Poker’s Sting

Where have I gone wrong? I was doing so well a few months ago playing online and then “poof.” I’m still up, but I’ve been crushed. My stake is no longer an impressive multiple of the original buy-in.

Why? Well, I could be a conspiracy theorist and wonder if pokerstars has decided to stack the deck against me. I read things like that all the time. I don’t believe the theories, but I read them.

The answer is much simpler – I’m not playing as well.

I still haven’t quite figured out what I’m doing wrong, but I am trying to see where I’ve changed. I have also dropped down in class, playing at cheaper tables with the hope the competition is weaker and where I can stretch my money. After all, winning at lower stakes is much better than losing where the potential is high.

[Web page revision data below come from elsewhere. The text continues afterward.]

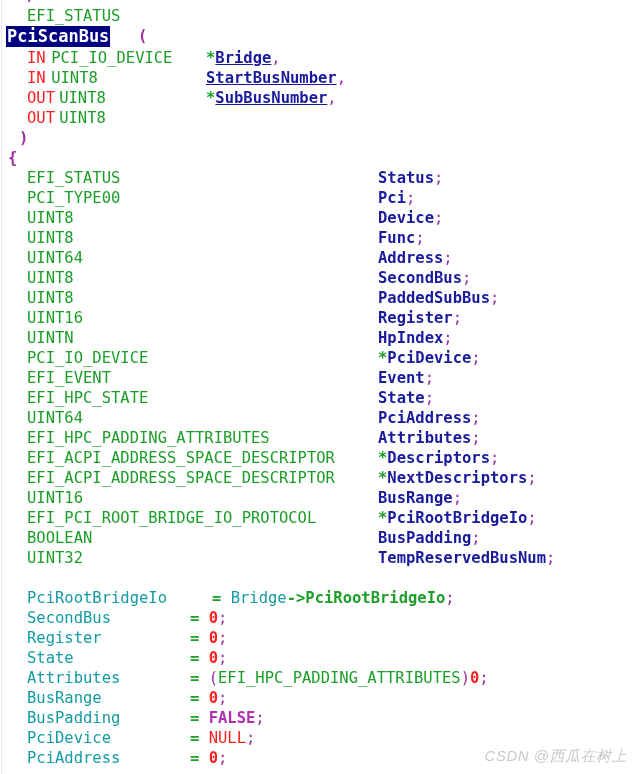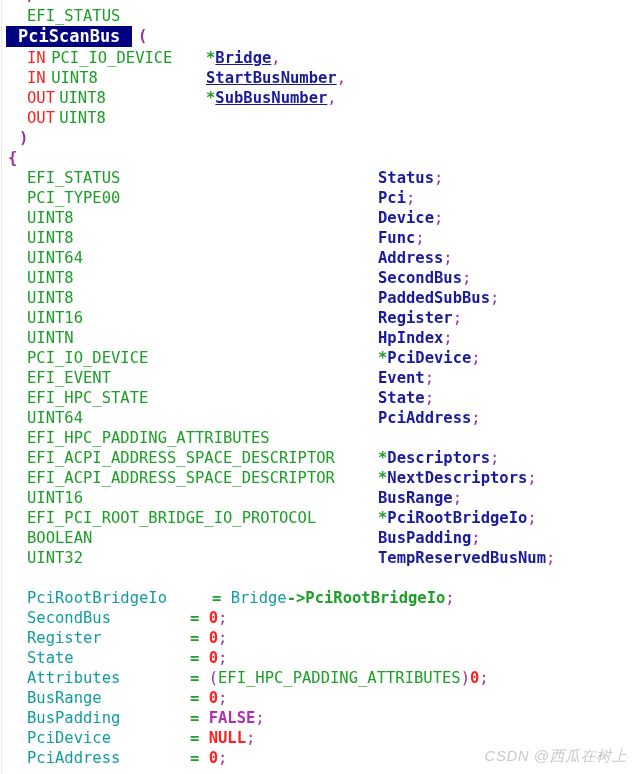--- a/index.html
+++ b/index.html
@@ -96,7 +96,7 @@
     background: #000080;
     color: #ffffff;
     font-weight: bold;
-    padding: 0 12px;
+    padding: 0 1px;
   }
   .line-fn { height: 22px; line-height: 21px; }
   .c-fn { left: 6px; font-size: 17px; }

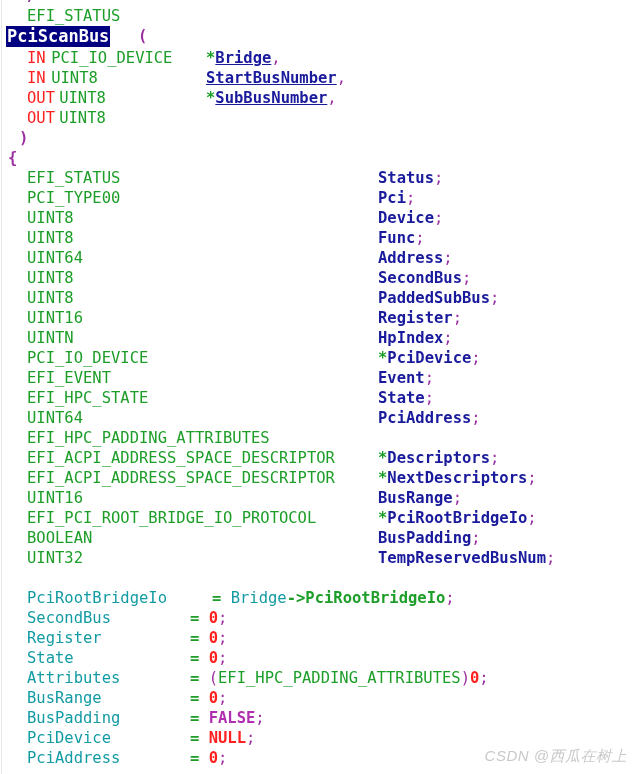--- a/index.html
+++ b/index.html
@@ -163,7 +163,7 @@
         <div class="line"><span class="col c-type t-type">EFI_EVENT</span><span class="col c-name"><span class="t-var">Event</span><span class="t-punct">;</span></span></div>
         <div class="line"><span class="col c-type t-type">EFI_HPC_STATE</span><span class="col c-name"><span class="t-var">State</span><span class="t-punct">;</span></span></div>
         <div class="line"><span class="col c-type t-type">UINT64</span><span class="col c-name"><span class="t-var">PciAddress</span><span class="t-punct">;</span></span></div>
-        <div class="line"><span class="col c-type t-type">EFI_HPC_PADDING_ATTRIBUTES</span></div>
+        <div class="line"><span class="col c-type t-type">EFI_HPC_PADDING_ATTRIBUTES</span><span class="col c-name"><span class="t-var">Attributes</span><span class="t-punct">;</span></span></div>
         <div class="line"><span class="col c-type t-type">EFI_ACPI_ADDRESS_SPACE_DESCRIPTOR</span><span class="col c-name"><span class="t-star">*</span><span class="t-var">Descriptors</span><span class="t-punct">;</span></span></div>
         <div class="line"><span class="col c-type t-type">EFI_ACPI_ADDRESS_SPACE_DESCRIPTOR</span><span class="col c-name"><span class="t-star">*</span><span class="t-var">NextDescriptors</span><span class="t-punct">;</span></span></div>
         <div class="line"><span class="col c-type t-type">UINT16</span><span class="col c-name"><span class="t-var">BusRange</span><span class="t-punct">;</span></span></div>

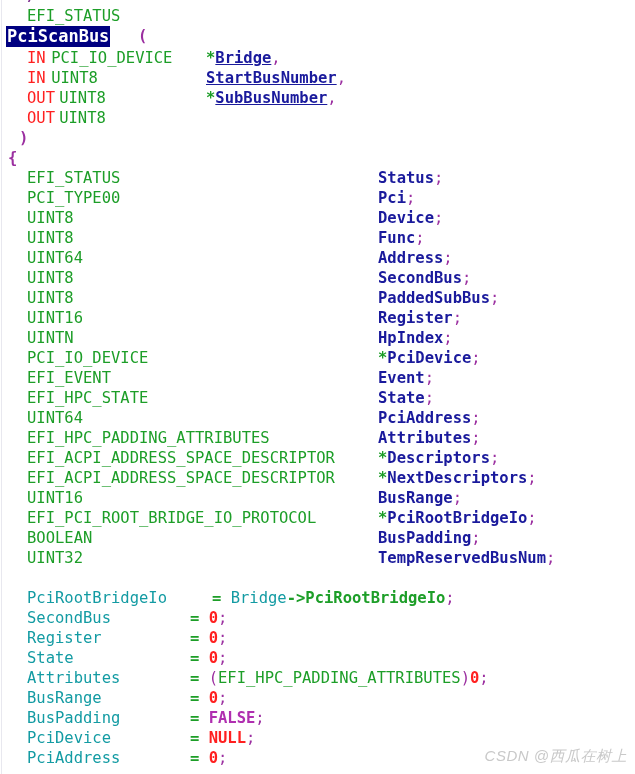--- a/index.html
+++ b/index.html
@@ -86,7 +86,7 @@
   .t-ident     { color: #139ba3; font-weight: normal; }
   .t-op        { color: #1d9e28; font-weight: bold; }
   .t-num       { color: #ff2020; font-weight: bold; }
-  .t-null      { color: #ff2020; font-weight: bold; }
+  .t-null      { color: #ff2020; font-weight: normal; }
   .t-bool      { color: #b02fb0; font-weight: bold; }
   .t-member    { color: #1d9e28; font-weight: bold; }
   .t-cast      { color: #1d9e28; font-weight: normal; }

Meanwhile, as I often do, I have been playing on the computer and watching the World Series of Poker on TV. They’re replaying the 2004 tournament on ESPN this week.

Surprisingly enough, when they got to the final table’s telecast (at 2:00 AM EDT) instead of playing it back as it aired, a commentary by Greg Raymer was added. Raymer, from Southeastern Connecticut, won the 2004 WSOP and helped lower my taxes by bringing home $5,000,000.

I had seen him interviewed in the past, but only briefly – only in sound bites. This time he’s sitting in front of a TV, probably giving his commentary while watching a playback.

It’s incredibly interesting to watch and hear and he’s very impressive. He’s not a showboat, not a comic, but a very smart guy who understands the game at a mathematical level I’ll never reach. He’s soft spoken and classy – a radical change from 2003’s winner.

Make no mistake about it, he was lucky a few times on the way to his win. But, over time, a player is much more likely to fail because of luck than succeed.